Veracode directory traversal Issue c#

Question

I have this code that stores file to server:

function void StoreFile(string inputFileName) {
   ...

   var extension = Path.GetExtension(inputFileName);
   if(extension == ".csv") {
       var fileName = string.Format("{0}_{1}{2}", Session.SessionID, new Guid(), extension);

       var dataFileServerPath = _documentService.getPath(fileName, UserProfile.UserName, UserProfile.SourceID);

       if(!string.IsNullOrEmpty(dataFileServerPath)) {
           try {
              using(FileStream dataFile = new FileStream(dataFileServerPath, FileMode.Create))  { .... }
           }
           cathc(Exception e) { ... }    
       }
    }    
    else {
        throw new NotSupportedFormatError();
    }
}

Aftrer Veracode analyze I get Directory Traverse Issue on line FileStream dataFile = new FileStream(dataFileServerPath, FileMode.Create)

Why am I getting this issue there, I've checked if file extension is valid for my case and passed that value in fileName. Is this security issues and how to solve this issue?

_documentService.getPath just appends path from web.config and filename for specific user, it's not related to user input.

Answer 1

According to the code you've posted here, that looks like a false positive.

Veracode is apparently tracking the inputFileName variable (which I assume contains unvalidated user input), and notes that it influences the extension variable. Since you later embed extension directly into the filename, and read the file that points at, Veracode sees that it is possible that a malicious user would embed a partial path in inputFileName which would then change the directory of the target file...

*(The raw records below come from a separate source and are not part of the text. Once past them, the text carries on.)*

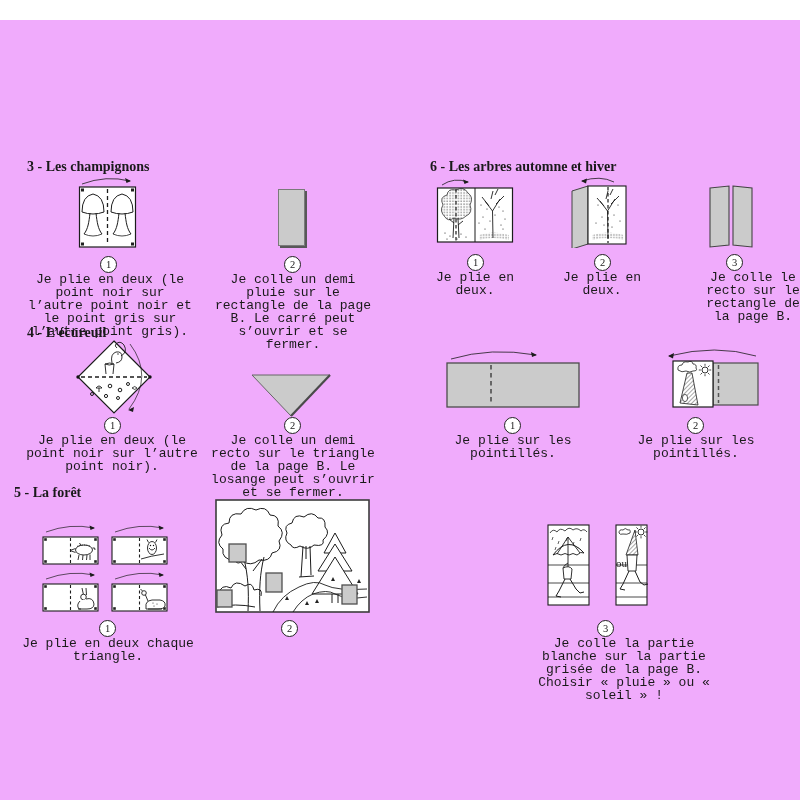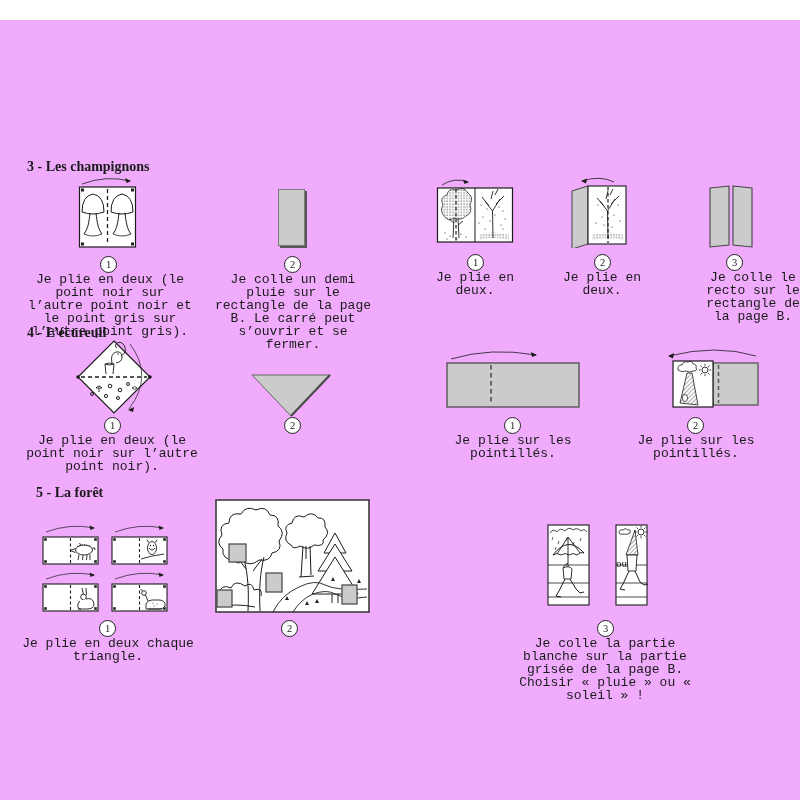--- a/index.html
+++ b/index.html
@@ -46,6 +46,7 @@
   <div class="num" style="left:284px;top:236px">2</div>
   <div class="cap" style="left:212px;top:253px;width:162px">Je colle un demi pluie sur le rectangle de la page B. Le carré peut s’ouvrir et se fermer.</div>
 
+  <div class="title" style="left:430px;top:139px">6 - Les arbres automne et hiver</div>
 
   <svg class="fig" style="left:435px;top:155px" width="80" height="73" viewBox="0 0 80 73">
     <defs>

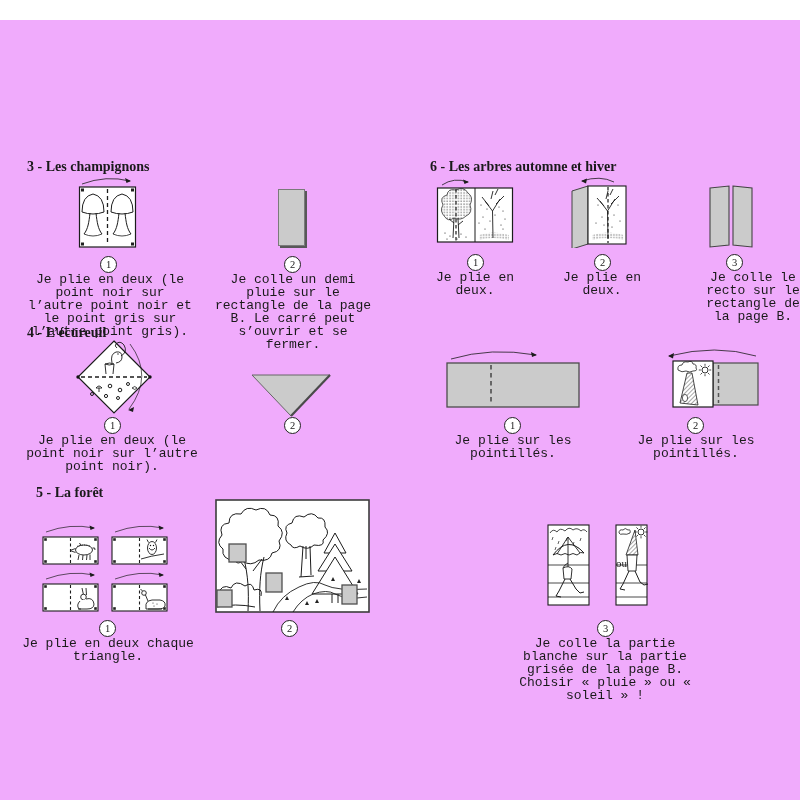--- a/index.html
+++ b/index.html
@@ -161,6 +161,7 @@
     <line x1="81" y1="3" x2="42" y2="44" stroke="#4a4a4a" stroke-width="2.2"></line>
   </svg>
   <div class="num" style="left:284px;top:397px">2</div>
+  <div class="cap" style="left:209px;top:414px;width:168px">Je colle un demi recto sur le triangle de la page B. Le losange peut s’ouvrir et se fermer.</div>
 
 
   <svg class="fig" style="left:443px;top:323px" width="140" height="68" viewBox="0 0 140 68">

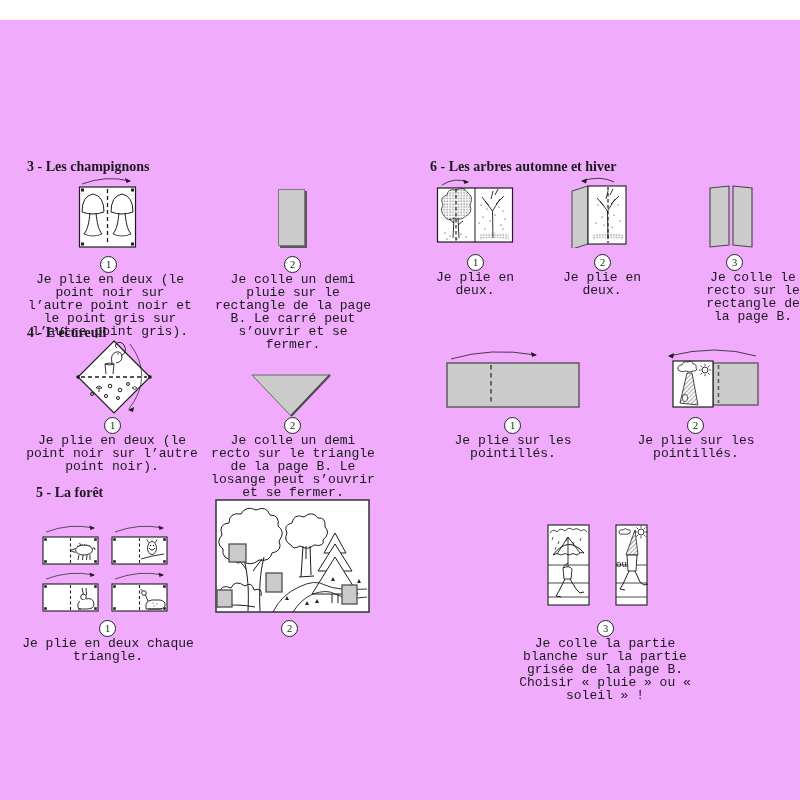--- a/index.html
+++ b/index.html
@@ -197,7 +197,7 @@
   <div class="num" style="left:687px;top:397px">2</div>
   <div class="cap" style="left:627px;top:414px;width:138px">Je plie sur les pointillés.</div>
 
-  <div class="title" style="left:36px;top:465px">5 - La forêt</div>
+  <div class="title" style="left:14px;top:465px">5 - La forêt</div>
 
   <svg class="fig" style="left:38px;top:497px" width="140" height="100" viewBox="0 0 140 100">
     <g fill="none" stroke="#1c1c1c" stroke-width="1">

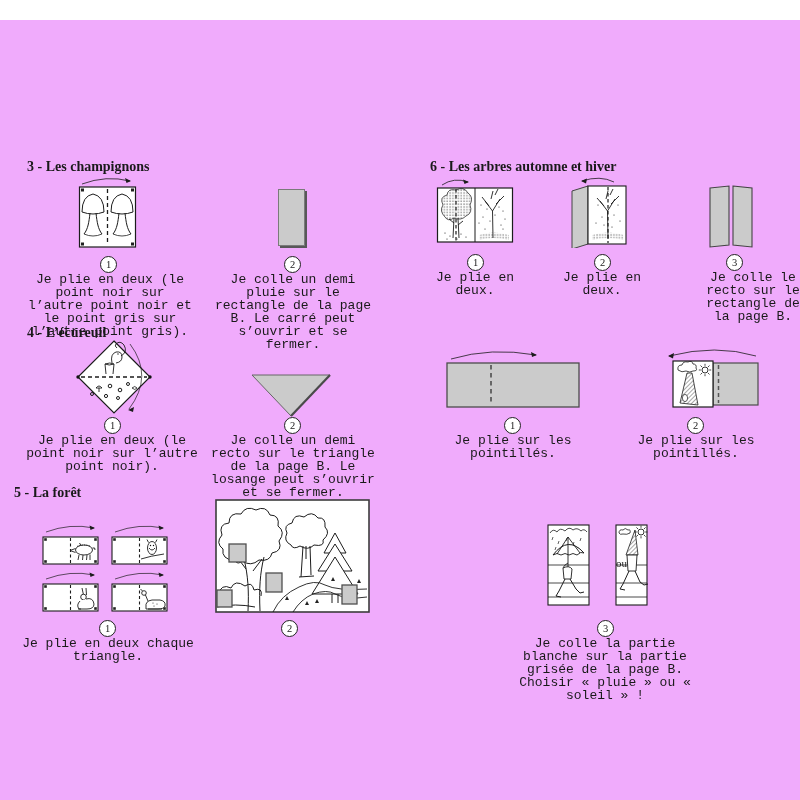--- a/index.html
+++ b/index.html
@@ -341,7 +341,7 @@
   </svg>
   <span class="or" style="left:616px;top:537px">ou</span>
   <div class="num" style="left:597px;top:600px">3</div>
-  <div class="cap" style="left:515px;top:617px;width:180px">Je colle la partie blanche sur la partie grisée de la page B. Choisir « pluie » ou « soleil » !</div>
+  <div class="cap" style="left:534px;top:617px;width:180px">Je colle la partie blanche sur la partie grisée de la page B. Choisir « pluie » ou « soleil » !</div>
 
 </div>
 

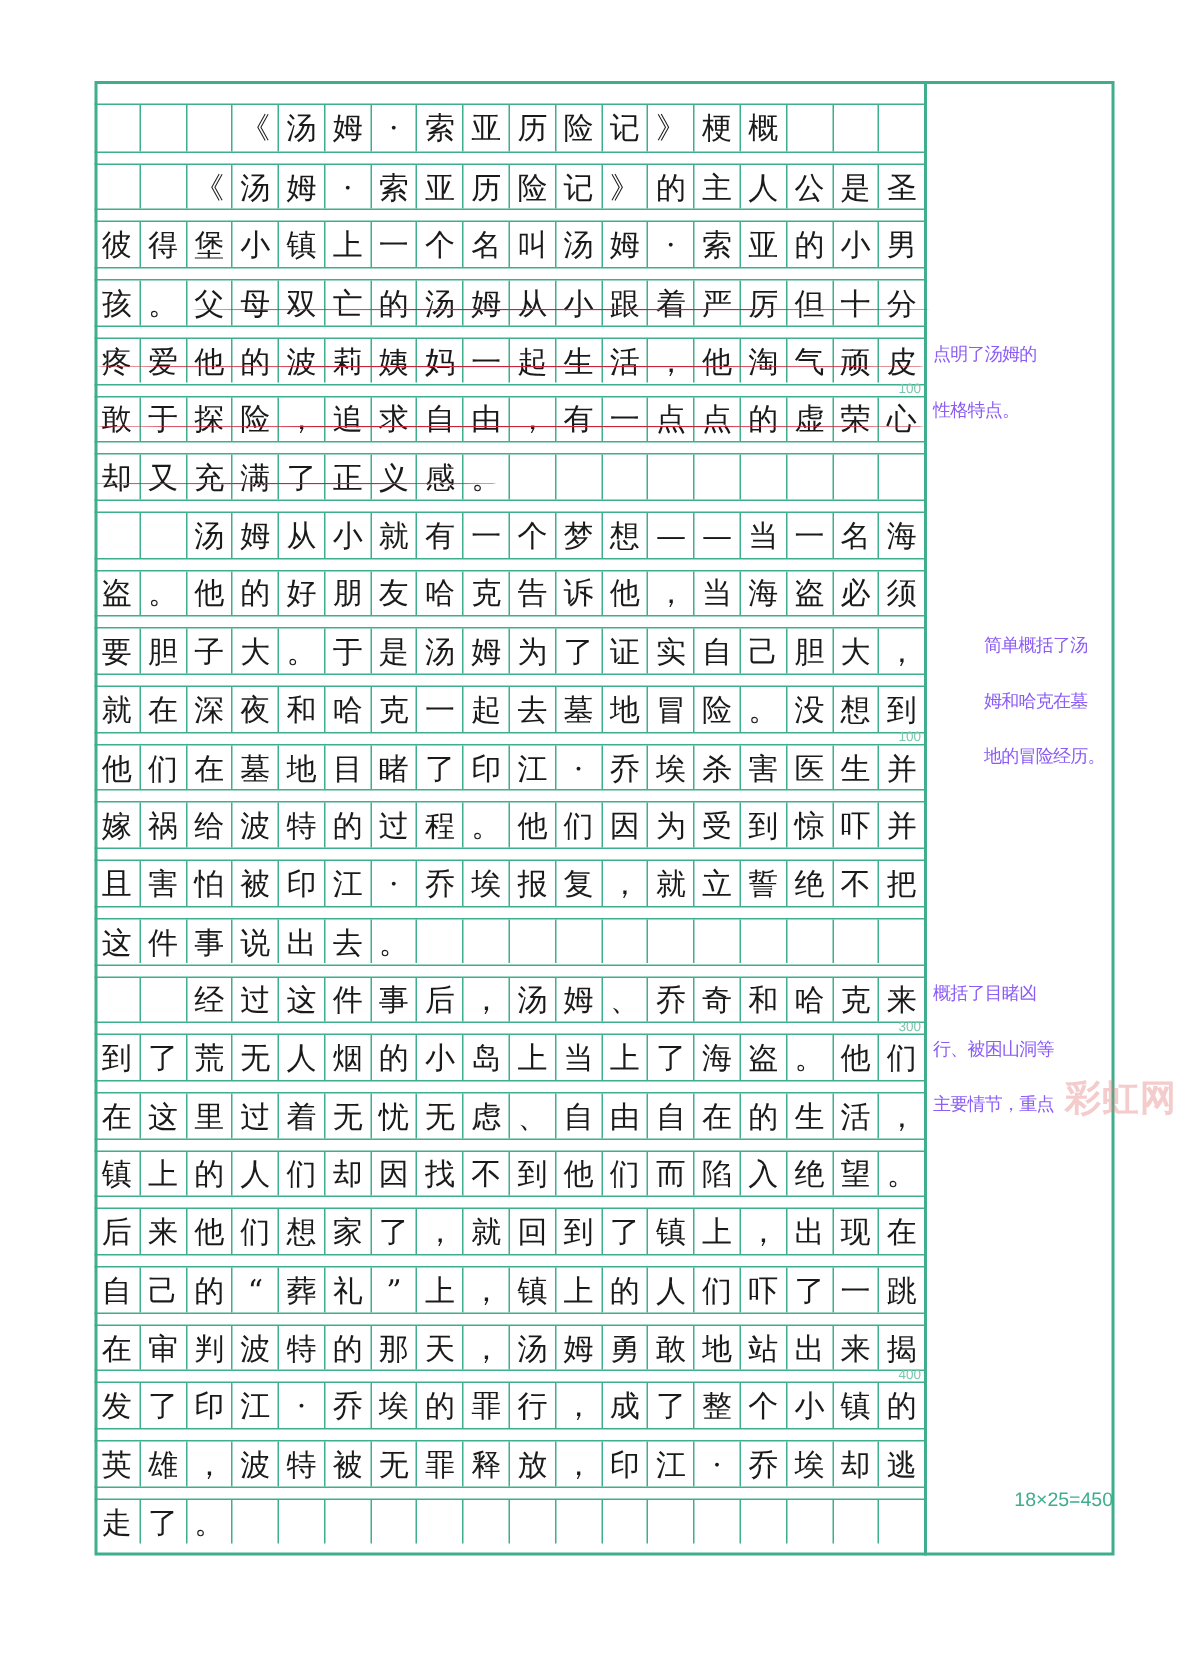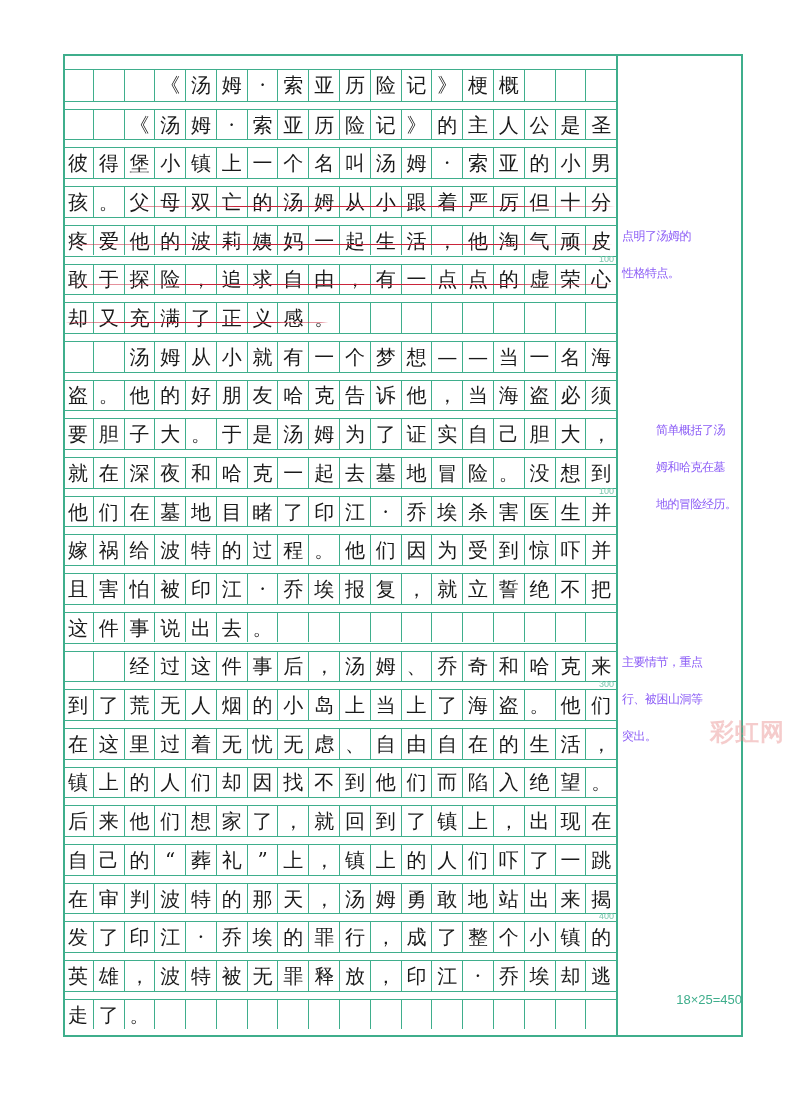--- a/index.html
+++ b/index.html
@@ -609,6 +609,7 @@
   <div>地的冒险经历。</div>
 </div>
 <div class="note" style="top:644px;">
+  <div>概括了目睹凶</div>
   <div>主要情节，重点</div>
   <div>行、被困山洞等</div>
   <div>突出。</div>

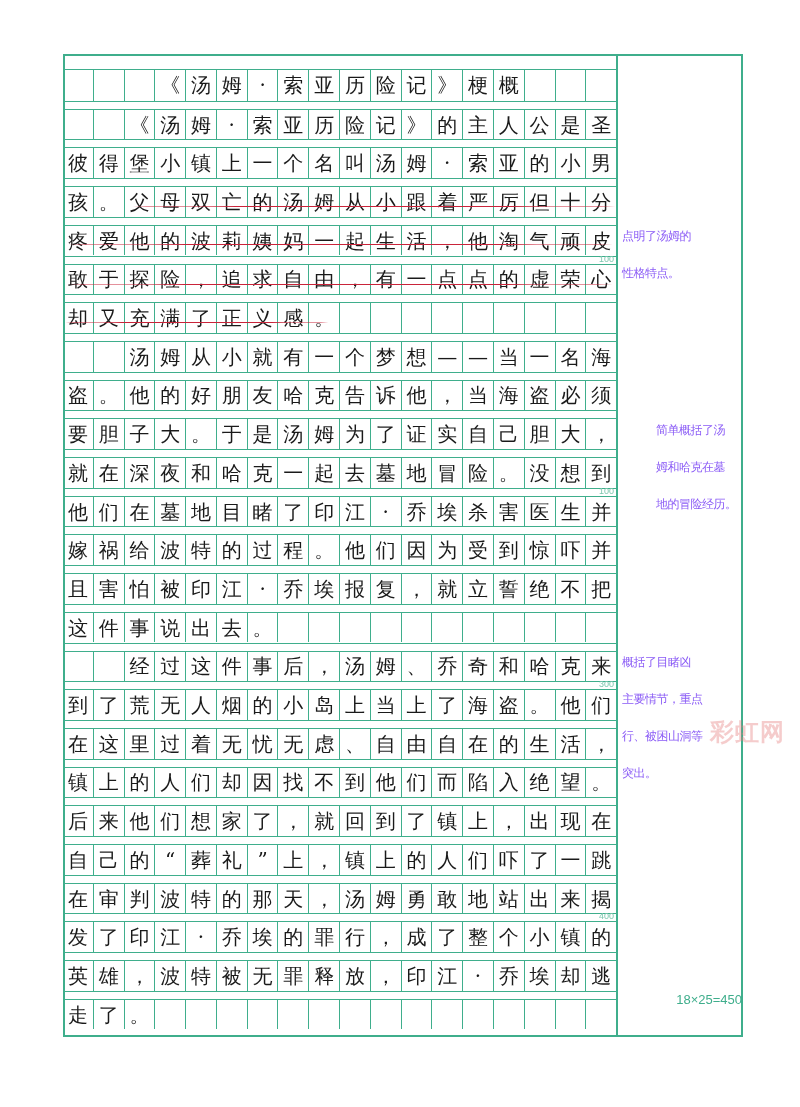--- a/index.html
+++ b/index.html
@@ -610,8 +610,8 @@
 </div>
 <div class="note" style="top:644px;">
   <div>概括了目睹凶</div>
+  <div>行、被困山洞等</div>
   <div>主要情节，重点</div>
-  <div>行、被困山洞等</div>
   <div>突出。</div>
 </div>
 

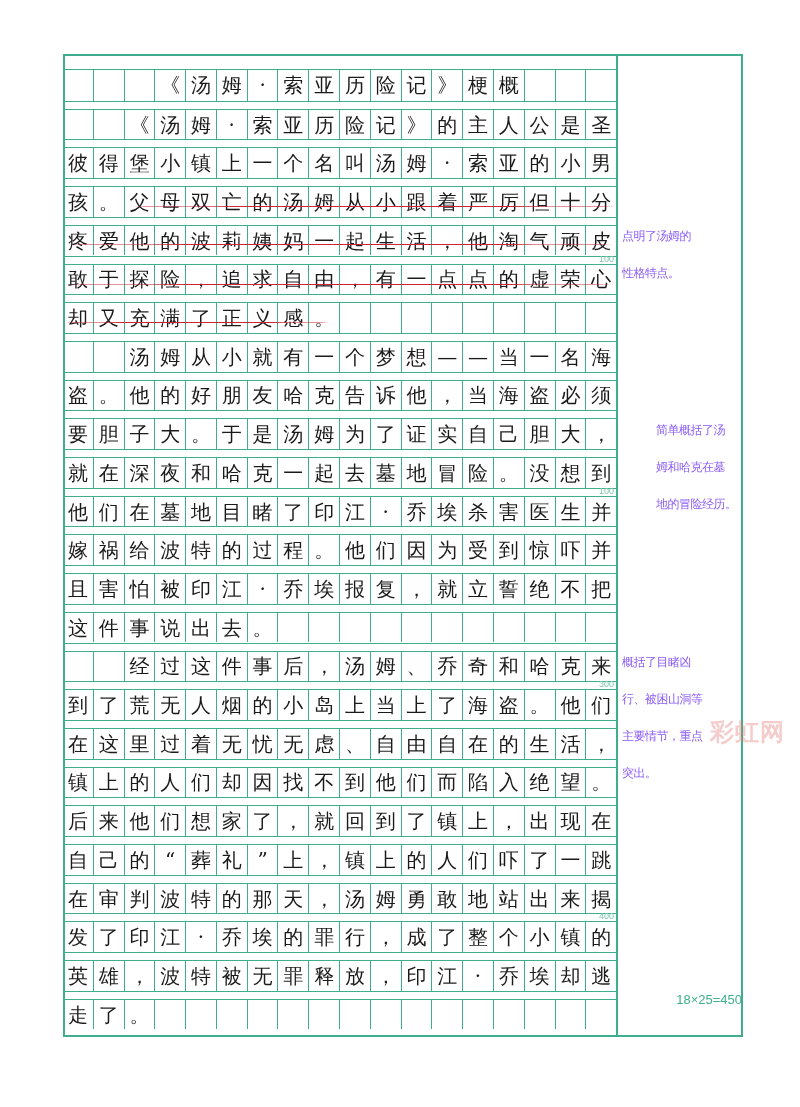--- a/index.html
+++ b/index.html
@@ -612,7 +612,6 @@
   <div>概括了目睹凶</div>
   <div>行、被困山洞等</div>
   <div>主要情节，重点</div>
-  <div>突出。</div>
 </div>
 
 <div class="watermark">彩虹网</div>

In this case, Veracode is missing the fact that you already performed input validation (the extension == ".csv" check), and absolutely constrained the relevant part of the input to a tight whitelist.

Assuming there is no other relevant bits of code missing from your question, this is safe to mark as false positive.

Answer 2

There's no real way for static analyzers to reliably verify that you are in fact not using user input. They tend to err on the side of being overly cautious, thereby producing false-positive warnings.